- _EXERCISE DATA_:
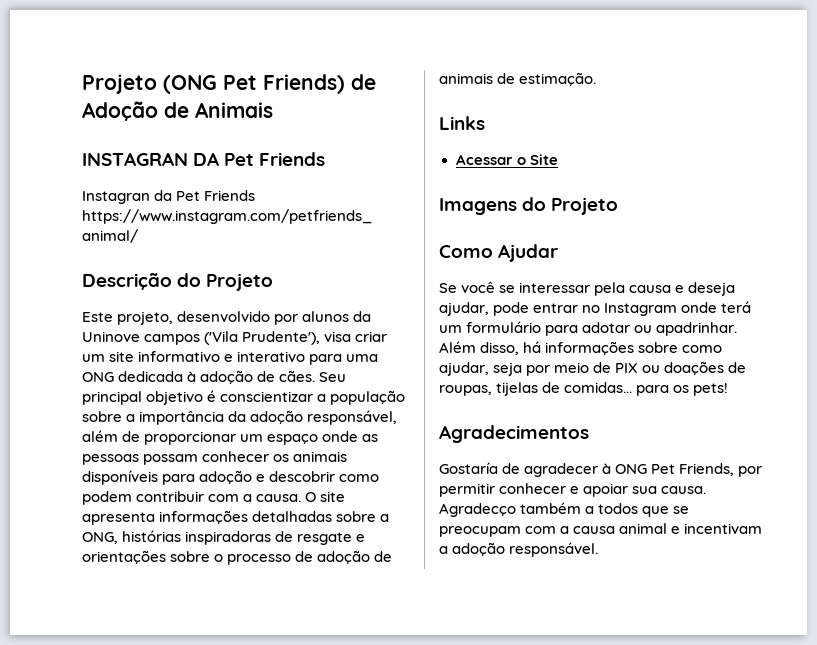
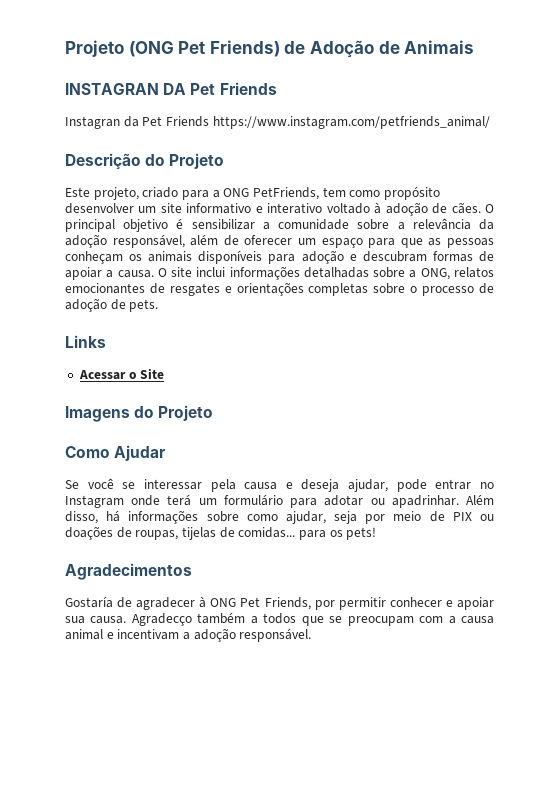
- Este projeto, desenvolvido por alunos da Uninove campos ('Vila Prudente'), visa criar um site informativo e interativo para uma ONG dedicada à adoção de cães.
+ Este projeto, criado para a ONG PetFriends, tem como propósito desenvolver um site informativo e interativo voltado à adoção de cães.
- Seu principal objetivo é conscientizar a população sobre a importância da adoção responsável, além de proporcionar um espaço onde as pessoas possam conhecer os animais disponíveis para adoção e descobrir como podem contribuir com a causa.
+ O principal objetivo é sensibilizar a comunidade sobre a relevância da adoção responsável, além de oferecer um espaço para que as pessoas conheçam os animais disponíveis para adoção e descubram formas de apoiar a causa.
- O site apresenta informações detalhadas sobre a ONG, histórias inspiradoras de resgate e orientações sobre o processo de adoção de animais de estimação.
+ O site inclui informações detalhadas sobre a ONG, relatos emocionantes de resgates e orientações completas sobre o processo de adoção de pets.

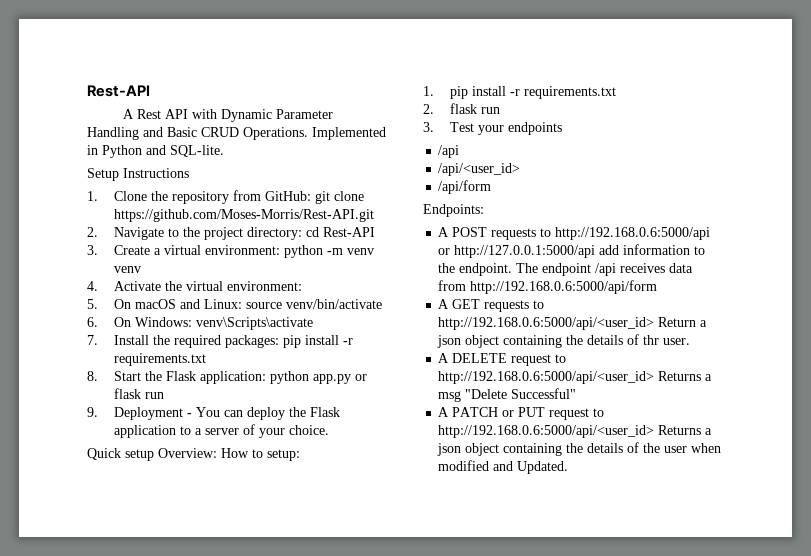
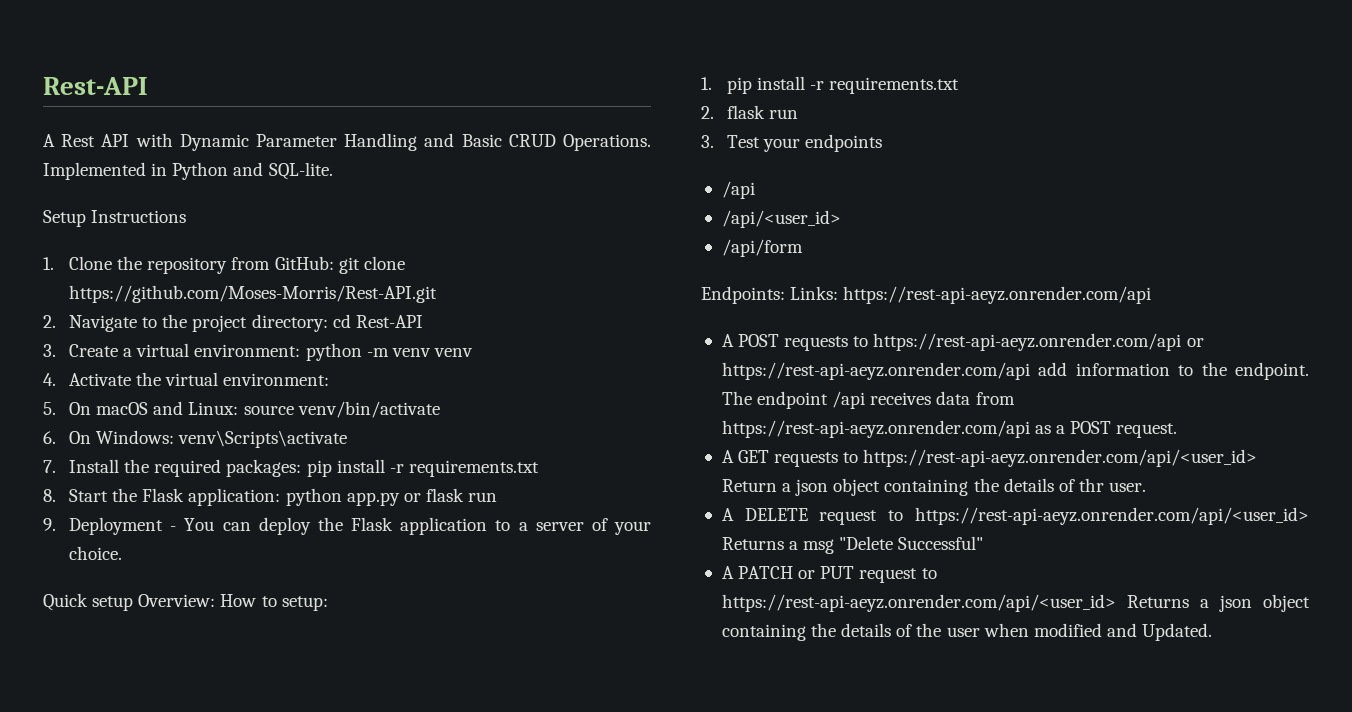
- Endpoints:
+ Endpoints: Links: https://rest-api-aeyz.onrender.com/api
- A POST requests to http://192.168.0.6:5000/api or http://127.0.0.1:5000/api add information to the endpoint.
+ A POST requests to https://rest-api-aeyz.onrender.com/api or https://rest-api-aeyz.onrender.com/api add information to the endpoint.
- The endpoint /api receives data from http://192.168.0.6:5000/api/form
+ The endpoint /api receives data from https://rest-api-aeyz.onrender.com/api as a POST request.
- A GET requests to http://192.168.0.6:5000/api/<user_id> Return a json object containing the details of thr user.
+ A GET requests to https://rest-api-aeyz.onrender.com/api/<user_id> Return a json object containing the details of thr user.
- A DELETE request to http://192.168.0.6:5000/api/<user_id> Returns a msg "Delete Successful"
+ A DELETE request to https://rest-api-aeyz.onrender.com/api/<user_id> Returns a msg "Delete Successful"
- A PATCH or PUT request to http://192.168.0.6:5000/api/<user_id> Returns a json object containing the details of the user when modified and Updated.
+ A PATCH or PUT request to https://rest-api-aeyz.onrender.com/api/<user_id> Returns a json object containing the details of the user when modified and Updated.

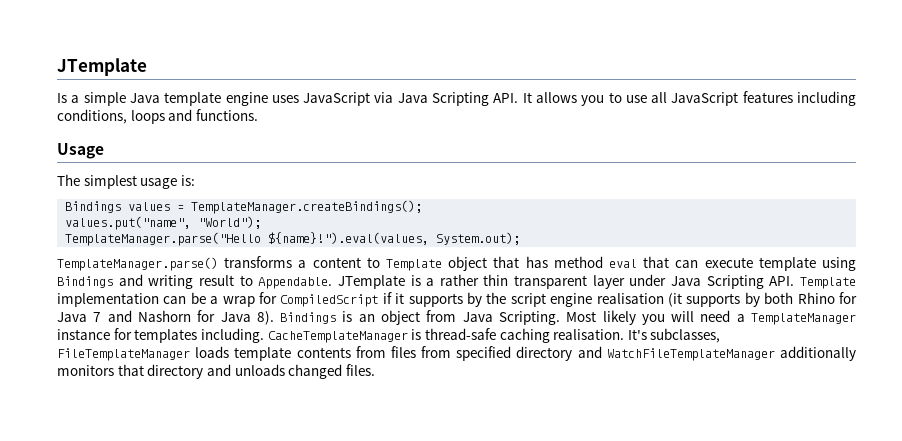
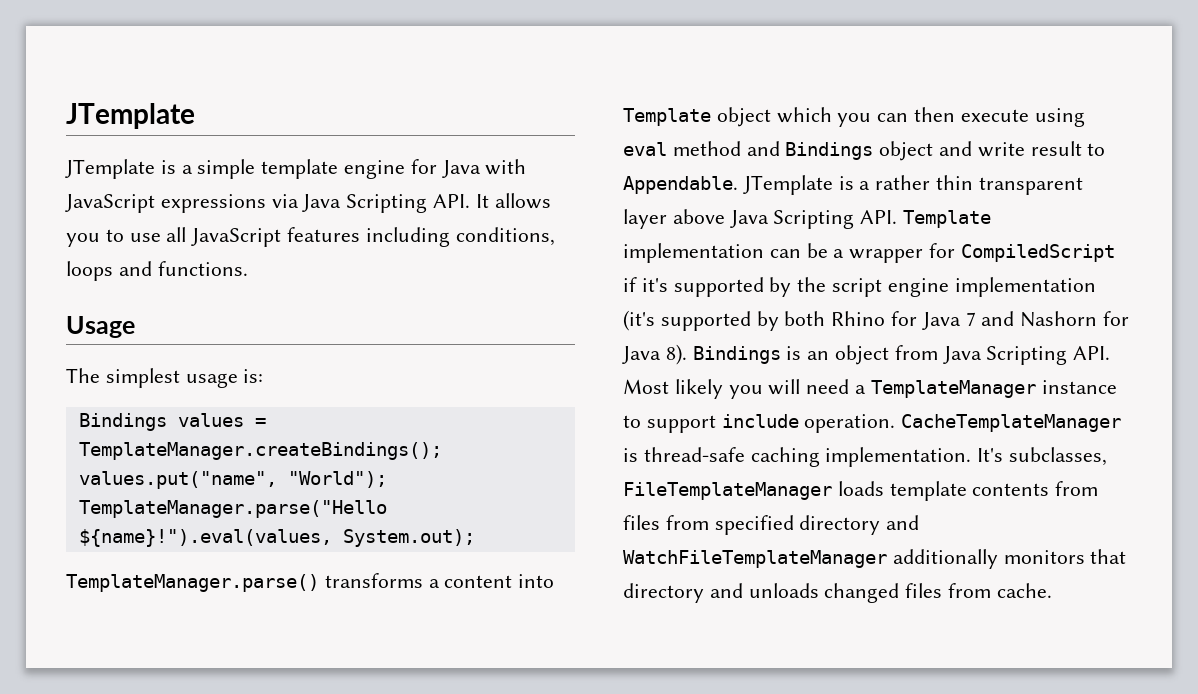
- Is a simple Java template engine uses JavaScript via Java Scripting API. It allows you to use all JavaScript features including conditions, loops and functions.
+ JTemplate is a simple template engine for Java with JavaScript expressions via Java Scripting API. It allows you to use all JavaScript features including conditions, loops and functions.
- TemplateManager.parse() transforms a content to Template object that has method eval that can execute template using Bindings and writing result to Appendable.
+ TemplateManager.parse() transforms a content into Template object which you can then execute using eval method and Bindings object and write result to Appendable.
- JTemplate is a rather thin transparent layer under Java Scripting API. Template implementation can be a wrap for CompiledScript if it supports by the script engine realisation (it supports by both Rhino for Java 7 and Nashorn for Java 8).
+ JTemplate is a rather thin transparent layer above Java Scripting API. Template implementation can be a wrapper for CompiledScript if it's supported by the script engine implementation (it's supported by both Rhino for Java 7 and Nashorn for Java 8).
- Bindings is an object from Java Scripting. Most likely you will need a TemplateManager instance for templates including.
+ Bindings is an object from Java Scripting API. Most likely you will need a TemplateManager instance to support include operation.
- CacheTemplateManager is thread-safe caching realisation.
+ CacheTemplateManager is thread-safe caching implementation.
- It's subclasses, FileTemplateManager loads template contents from files from specified directory and WatchFileTemplateManager additionally monitors that directory and unloads changed files.
+ It's subclasses, FileTemplateManager loads template contents from files from specified directory and WatchFileTemplateManager additionally monitors that directory and unloads changed files from cache.

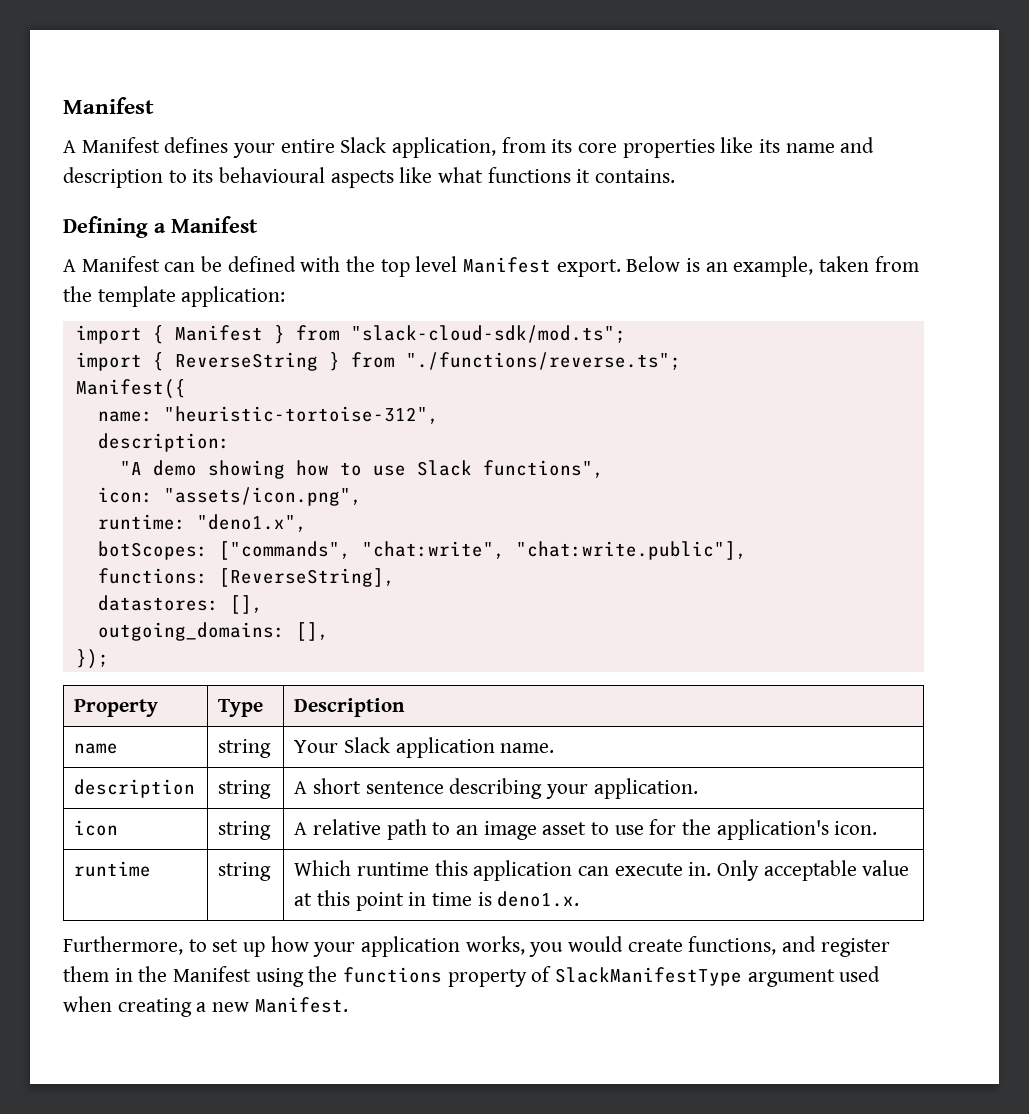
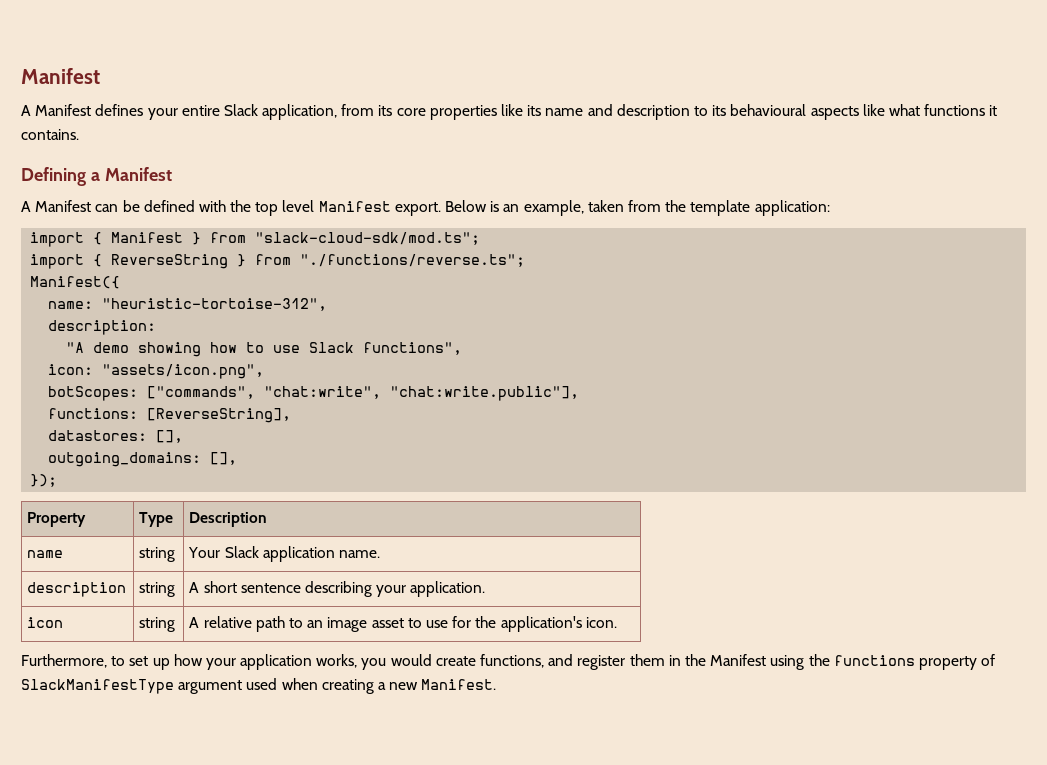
- runtime: "deno1.x",
- runtime | string | Which runtime this application can execute in. Only acceptable value at this point in time is deno1.x.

- _PROMPT_: Search the listing for the word "runtime" and return each line that holds it.

- _ANSWER FOR THE TASK_:
- runtime: "deno1.x",
- runtime | string | Which runtime this application can execute in. Only acceptable value at this point in time is deno1.x.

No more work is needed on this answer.